Monday, November 7, 2011

Body Ritual Among the Nacirema Tribe

Body Ritual Among the Nacirema Tribe
Nacirema culture spends a considerable portion of their days in ritual activity. The focus of this activity is the human body, the appearance and health of which is the dominant concern of the people. 
The fundamental belief of the whole system is that the human body is ugly and that it will only wither away with disease. Trapped in such a body, man's only hope to stop these events is through the powerful use of rituals and ceremonies. Every household has one or more shrines devoted to this purpose. I was able to speak with the natives to examine these shrines and to have the rituals described to me.
The shrine is a box or a chest. In this chest are kept the many charms and magical potions that these natives believe they cannot live without. These potions are received from a variety of specialized practitioners. The most powerful of these are the medicine men, whose assistance must be rewarded with substantial gifts. However, the medicine men do not provide the potions to their clients, but decide what the ingredients should be and then write them down in an ancient and secret language. This writing is understood only by the medicine men and by the herbalist who, for another gift, provides the required charm. 
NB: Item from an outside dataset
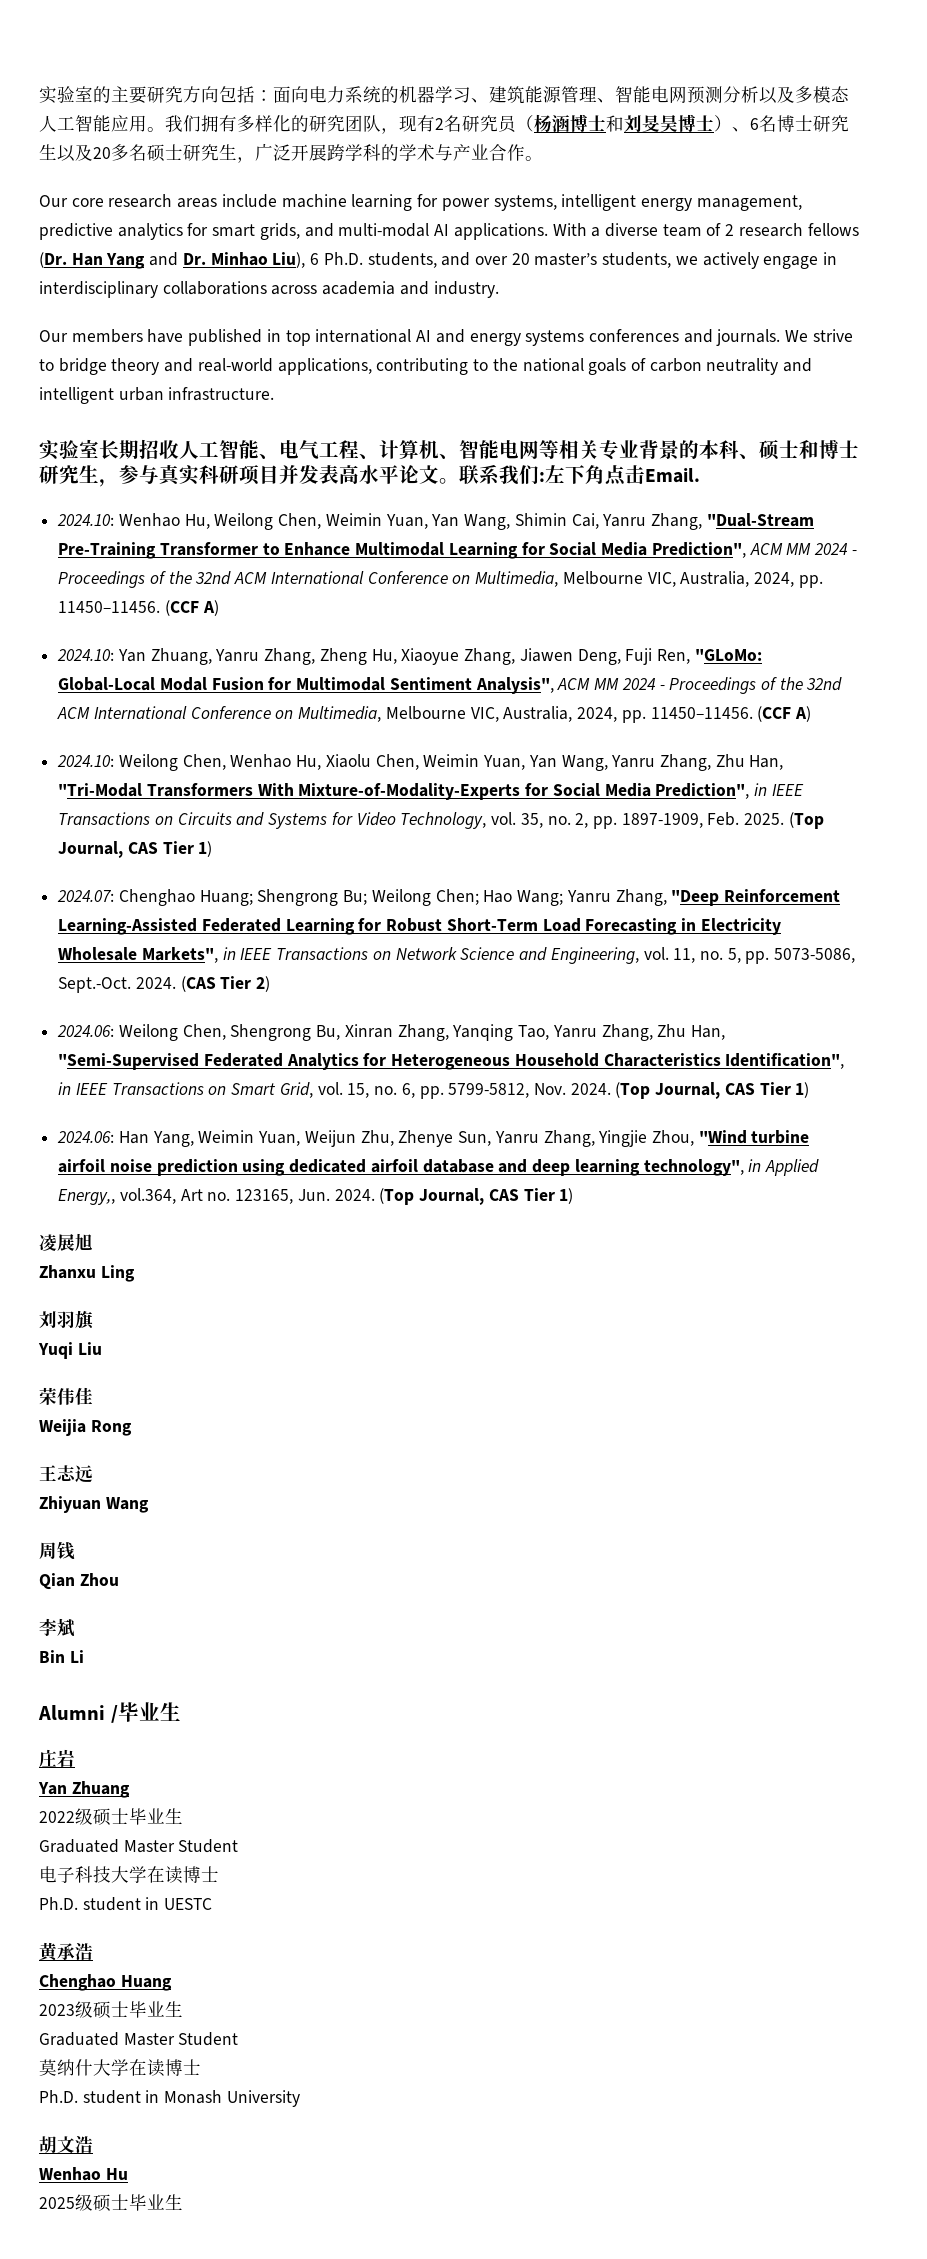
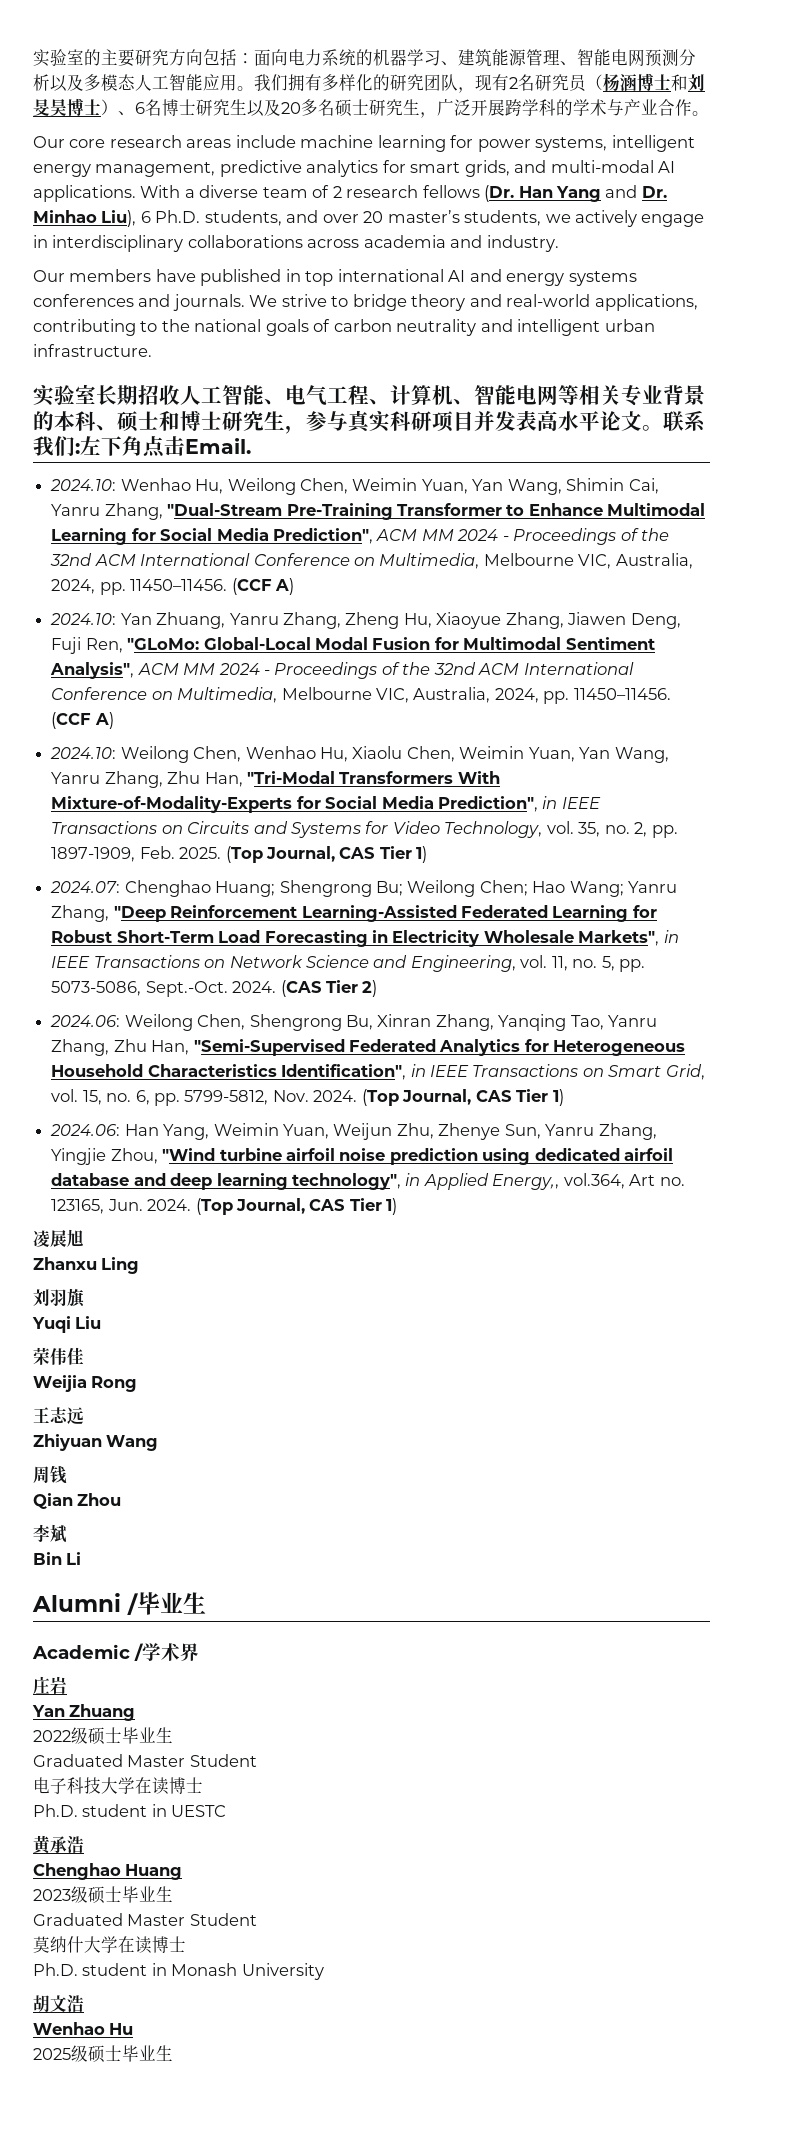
+ Academic /学术界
In the hierarchy of magical practitioners, and below the medicine men in prestige, are specialists whose designation is best translated "holy–mouth–men." The Nacirema have an almost pathological horror of and fascination with the mouth, the condition of which is believed to have a supernatural influence on all social relationships. Were it not for the rituals of the mouth, they believe that their teeth would fall out, their gums bleed, their jaws shrink, their friends desert them, and their lovers reject them.
In addition to the private mouth–rite, people seek out a holy–mouth–man once or twice a year. These practitioners have an impressive set of paraphernalia, consisting of a variety of augers, awls, probes, prods, and other tools. The use of these objects in the exorcism of the evils of the mouth involves almost unbelievable ritual torture of the client. The holy–mouth–man opens the clients mouth and, using the above mentioned tools, enlarges any holes which decay may have created in the teeth. Magical materials are put into these holes. If there are no naturally occurring holes in the teeth, large sections of one or more teeth are gouged out so that the supernatural substance can be applied. In the client's view, the purpose of these ministrations is to stop decay and to draw friends. The extremely sacred and traditional character of the rite is evident in the fact that the natives return to the holy–mouth–men year after year, despite the fact that their teeth continue to decay.
If this can be established, a very interesting pattern emerges, for most of the population shows definite masochistic tendencies. It was to these that Professor Linton referred in discussing a distinctive part of the daily body ritual which is performed only by men. This part of the rite involves scraping and injuring the surface of the face with a sharp instrument. Special women's rites are performed only four times during each lunar month, but is equally barbaric. As part of this ceremony, women bake their heads in small ovens for about an hour. 
There are ritual fasts to make fat people thin and ceremonial feasts to make thin people fat. Still other rites are used to make women's breasts larger if they are small, and smaller if they are large. A few women afflicted with almost inhuman breast size development are so idolized that they make a handsome living by simply permitting the natives to stare at them for a fee. A majority of women do not nurse their own infants. 
Our review of the ritual life of the Nacirema has certainly shown them to be a magic–ridden people. It is hard to understand how they have managed to exist so long under the burdens which they have imposed upon themselves.